Paolo IV (1555-1559) ampliò i poteri dell’Inquisizione autorizzandola alla tortura, potenziò l’Inquisizione romana e creò l’indice dei libri proibiti; fece trionfare lo spirito dell’Inquisizione, che dipendeva dal papa e arrivò fino in America latina; nel 1639 in Brasile l’Inquisizione condannò al rogo 81 ebrei, nel 1654 gli ebrei furono espulsi da questo paese.

Pio V (1566-1572) diede impulso all’Inquisizione.
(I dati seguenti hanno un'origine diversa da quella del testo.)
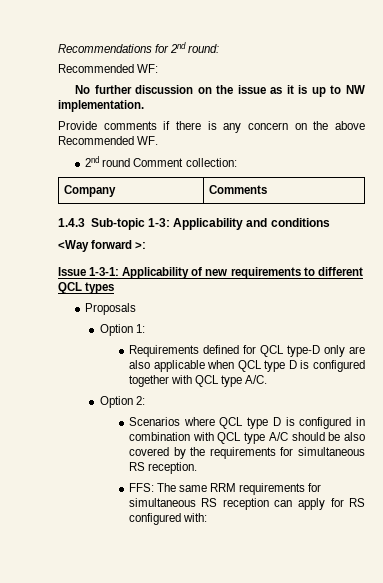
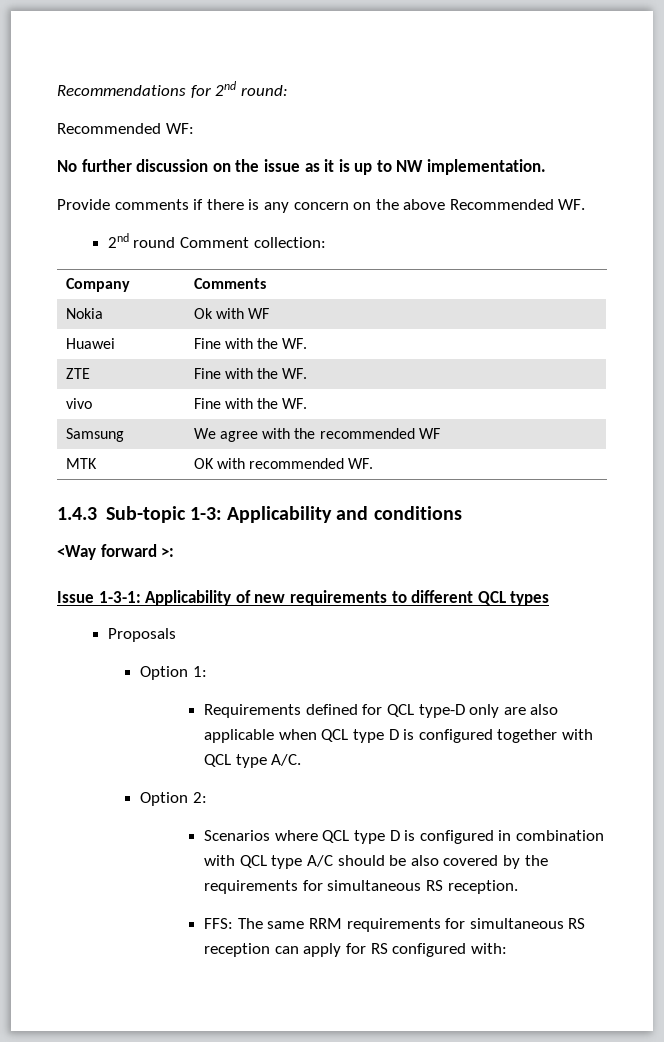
+ Nokia | Ok with WF
+ Huawei | Fine with the WF.
+ ZTE | Fine with the WF.
+ vivo | Fine with the WF.
+ Samsung | We agree with the recommended WF
+ MTK | OK with recommended WF.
I medici erano spinti a costringere l’ammalato in fin di vita a confessarsi; nel 1566 Pio V impose ai medici di non curare chi non si fosse, in tale frangente, confessato; gli studenti di medicina, per addottorarsi, dovevano giurare di rispettare questa norma, in Italia meridionale questa pratica durò fino al 1852. Con Pio V l’Inquisizione toccò il culmine, questo papa festeggiò anche la strage degli ugonotti francesi; sotto Sisto V (1585-1590) il sacerdote rifiutava di assolvere chi confessava i suoi peccati senza denunciare i complici.

Oggi per la Chiesa, che si pone come realtà assoluta e totalitaria, il nemico è il relativismo, Ratzinger afferma che la salvezza si può avere solo con il cattolicesimo; sono tanti i papi conservatori che vengono dall’Inquisizione, l’ultimo è Ratzinger.

L’Inquisizione, nata nel XIII secolo, fu rinominata nel XIX secolo Sant’Uffizio e poi, nel 1965, Propaganda Fide; la rivoluzione francese la spazzò via però, con la restaurazione, Pio IX (1846-1878) la ripristinò, richiudendo gli ebrei romani, emancipati nel resto d’Europa, nei ghetti. Quando all’Inquisizione successe il Sant’Uffizio, questo nel 1866 ammetteva ancora la schiavitù.